[YOUR ASSIGNMENT]:
Start at the line below containing "moved [30,382,602,418] ->" and stop at the line containing "[20,816,156,834] წაკითხვა: 2,974". Repeat every line of that stretch exactly, and nothing outside it.

(Revision comparison data)
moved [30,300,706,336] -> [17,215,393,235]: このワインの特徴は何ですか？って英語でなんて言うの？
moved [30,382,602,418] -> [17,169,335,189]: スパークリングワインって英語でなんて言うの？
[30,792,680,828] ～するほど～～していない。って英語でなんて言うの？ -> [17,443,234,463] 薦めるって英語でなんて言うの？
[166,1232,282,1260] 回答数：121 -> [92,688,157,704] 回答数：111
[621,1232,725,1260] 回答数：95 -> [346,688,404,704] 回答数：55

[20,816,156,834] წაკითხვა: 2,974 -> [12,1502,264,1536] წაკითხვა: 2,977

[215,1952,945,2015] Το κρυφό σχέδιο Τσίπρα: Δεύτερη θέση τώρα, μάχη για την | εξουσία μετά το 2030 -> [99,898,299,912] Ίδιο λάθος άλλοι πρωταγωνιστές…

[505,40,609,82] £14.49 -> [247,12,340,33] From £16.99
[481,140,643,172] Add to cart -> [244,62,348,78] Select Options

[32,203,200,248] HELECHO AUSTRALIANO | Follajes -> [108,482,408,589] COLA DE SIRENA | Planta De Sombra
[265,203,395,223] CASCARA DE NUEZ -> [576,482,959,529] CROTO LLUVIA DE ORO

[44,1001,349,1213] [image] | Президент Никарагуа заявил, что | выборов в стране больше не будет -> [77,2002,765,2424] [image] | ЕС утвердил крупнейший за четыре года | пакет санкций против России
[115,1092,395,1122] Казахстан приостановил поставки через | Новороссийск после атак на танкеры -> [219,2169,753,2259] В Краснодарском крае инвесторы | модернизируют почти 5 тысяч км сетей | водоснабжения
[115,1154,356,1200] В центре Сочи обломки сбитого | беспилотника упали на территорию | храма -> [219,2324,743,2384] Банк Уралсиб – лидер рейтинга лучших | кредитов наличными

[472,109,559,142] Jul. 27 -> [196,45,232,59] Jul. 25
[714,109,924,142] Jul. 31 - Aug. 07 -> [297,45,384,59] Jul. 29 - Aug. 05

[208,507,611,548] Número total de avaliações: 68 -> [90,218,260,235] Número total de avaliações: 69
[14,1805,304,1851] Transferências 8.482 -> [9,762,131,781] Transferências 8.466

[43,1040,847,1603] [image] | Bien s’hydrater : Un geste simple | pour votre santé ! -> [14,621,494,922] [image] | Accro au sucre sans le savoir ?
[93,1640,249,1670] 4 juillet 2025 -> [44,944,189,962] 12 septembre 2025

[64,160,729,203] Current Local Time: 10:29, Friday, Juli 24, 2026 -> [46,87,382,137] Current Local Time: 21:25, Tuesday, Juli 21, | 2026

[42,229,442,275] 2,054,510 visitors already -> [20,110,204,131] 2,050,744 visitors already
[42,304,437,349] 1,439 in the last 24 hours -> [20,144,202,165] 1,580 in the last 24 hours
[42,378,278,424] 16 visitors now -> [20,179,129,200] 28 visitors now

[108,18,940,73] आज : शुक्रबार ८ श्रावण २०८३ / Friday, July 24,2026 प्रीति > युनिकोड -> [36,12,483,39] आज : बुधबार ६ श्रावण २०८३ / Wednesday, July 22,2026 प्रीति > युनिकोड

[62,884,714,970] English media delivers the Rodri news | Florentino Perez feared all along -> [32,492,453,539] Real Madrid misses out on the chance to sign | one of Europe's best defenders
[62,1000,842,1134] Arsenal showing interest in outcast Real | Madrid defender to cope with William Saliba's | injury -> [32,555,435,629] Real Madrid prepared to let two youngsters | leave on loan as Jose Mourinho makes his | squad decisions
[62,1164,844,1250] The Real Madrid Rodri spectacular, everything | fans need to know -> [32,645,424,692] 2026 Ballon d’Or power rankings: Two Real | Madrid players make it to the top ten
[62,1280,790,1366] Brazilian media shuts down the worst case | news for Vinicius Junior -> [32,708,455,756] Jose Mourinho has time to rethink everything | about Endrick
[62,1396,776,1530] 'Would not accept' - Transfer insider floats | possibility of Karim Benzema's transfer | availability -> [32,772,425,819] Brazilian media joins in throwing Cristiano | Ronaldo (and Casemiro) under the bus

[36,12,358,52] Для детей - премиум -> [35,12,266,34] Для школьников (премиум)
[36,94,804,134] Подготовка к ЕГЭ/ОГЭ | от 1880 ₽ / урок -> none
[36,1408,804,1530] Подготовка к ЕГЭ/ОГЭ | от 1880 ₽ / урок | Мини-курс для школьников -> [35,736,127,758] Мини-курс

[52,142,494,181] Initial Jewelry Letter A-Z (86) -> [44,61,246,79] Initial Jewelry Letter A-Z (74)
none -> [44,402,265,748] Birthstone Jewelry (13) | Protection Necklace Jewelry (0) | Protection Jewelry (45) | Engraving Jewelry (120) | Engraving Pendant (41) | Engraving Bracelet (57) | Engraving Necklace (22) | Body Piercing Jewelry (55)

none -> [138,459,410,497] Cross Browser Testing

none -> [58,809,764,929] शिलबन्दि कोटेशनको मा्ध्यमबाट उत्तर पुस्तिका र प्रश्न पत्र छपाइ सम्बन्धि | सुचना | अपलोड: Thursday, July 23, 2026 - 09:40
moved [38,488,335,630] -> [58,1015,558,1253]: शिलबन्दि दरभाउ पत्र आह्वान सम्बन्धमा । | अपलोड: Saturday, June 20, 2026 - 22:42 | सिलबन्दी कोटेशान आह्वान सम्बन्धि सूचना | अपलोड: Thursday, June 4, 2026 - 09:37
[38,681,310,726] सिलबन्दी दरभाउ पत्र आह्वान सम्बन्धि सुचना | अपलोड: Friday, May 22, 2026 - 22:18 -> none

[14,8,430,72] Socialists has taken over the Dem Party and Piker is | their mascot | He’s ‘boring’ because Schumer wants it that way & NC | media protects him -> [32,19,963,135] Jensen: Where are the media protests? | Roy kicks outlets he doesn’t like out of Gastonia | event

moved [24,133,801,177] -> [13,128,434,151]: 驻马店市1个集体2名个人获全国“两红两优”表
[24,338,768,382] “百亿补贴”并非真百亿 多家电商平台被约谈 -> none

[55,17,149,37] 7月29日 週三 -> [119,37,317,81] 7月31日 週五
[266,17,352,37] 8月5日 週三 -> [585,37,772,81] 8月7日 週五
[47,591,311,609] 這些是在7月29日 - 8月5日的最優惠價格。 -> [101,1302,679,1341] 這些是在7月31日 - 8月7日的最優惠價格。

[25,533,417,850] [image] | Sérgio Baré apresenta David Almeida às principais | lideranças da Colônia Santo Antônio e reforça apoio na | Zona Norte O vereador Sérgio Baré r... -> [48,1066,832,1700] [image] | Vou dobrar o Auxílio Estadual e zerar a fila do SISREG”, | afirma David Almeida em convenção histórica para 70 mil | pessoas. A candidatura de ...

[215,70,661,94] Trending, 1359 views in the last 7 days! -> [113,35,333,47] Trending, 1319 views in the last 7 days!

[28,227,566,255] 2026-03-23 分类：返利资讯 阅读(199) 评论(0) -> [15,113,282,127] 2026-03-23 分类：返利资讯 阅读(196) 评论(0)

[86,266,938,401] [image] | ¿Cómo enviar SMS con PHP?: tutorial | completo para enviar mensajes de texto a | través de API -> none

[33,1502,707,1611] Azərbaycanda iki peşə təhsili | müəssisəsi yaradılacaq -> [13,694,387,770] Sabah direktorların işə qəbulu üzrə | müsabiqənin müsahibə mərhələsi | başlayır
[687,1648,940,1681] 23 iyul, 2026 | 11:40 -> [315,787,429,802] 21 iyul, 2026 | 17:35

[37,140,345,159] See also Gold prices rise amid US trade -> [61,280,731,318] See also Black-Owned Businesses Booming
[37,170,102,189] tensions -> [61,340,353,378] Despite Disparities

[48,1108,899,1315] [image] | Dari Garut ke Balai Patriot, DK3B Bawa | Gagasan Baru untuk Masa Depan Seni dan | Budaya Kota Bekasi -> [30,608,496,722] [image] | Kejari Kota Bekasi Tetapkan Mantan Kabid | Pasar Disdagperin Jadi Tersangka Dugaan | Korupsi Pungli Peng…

[EXERCISE ANSWER]:
moved [30,382,602,418] -> [17,169,335,189]: スパークリングワインって英語でなんて言うの？
[30,792,680,828] ～するほど～～していない。って英語でなんて言うの？ -> [17,443,234,463] 薦めるって英語でなんて言うの？
[166,1232,282,1260] 回答数：121 -> [92,688,157,704] 回答数：111
[621,1232,725,1260] 回答数：95 -> [346,688,404,704] 回答数：55

[20,816,156,834] წაკითხვა: 2,974 -> [12,1502,264,1536] წაკითხვა: 2,977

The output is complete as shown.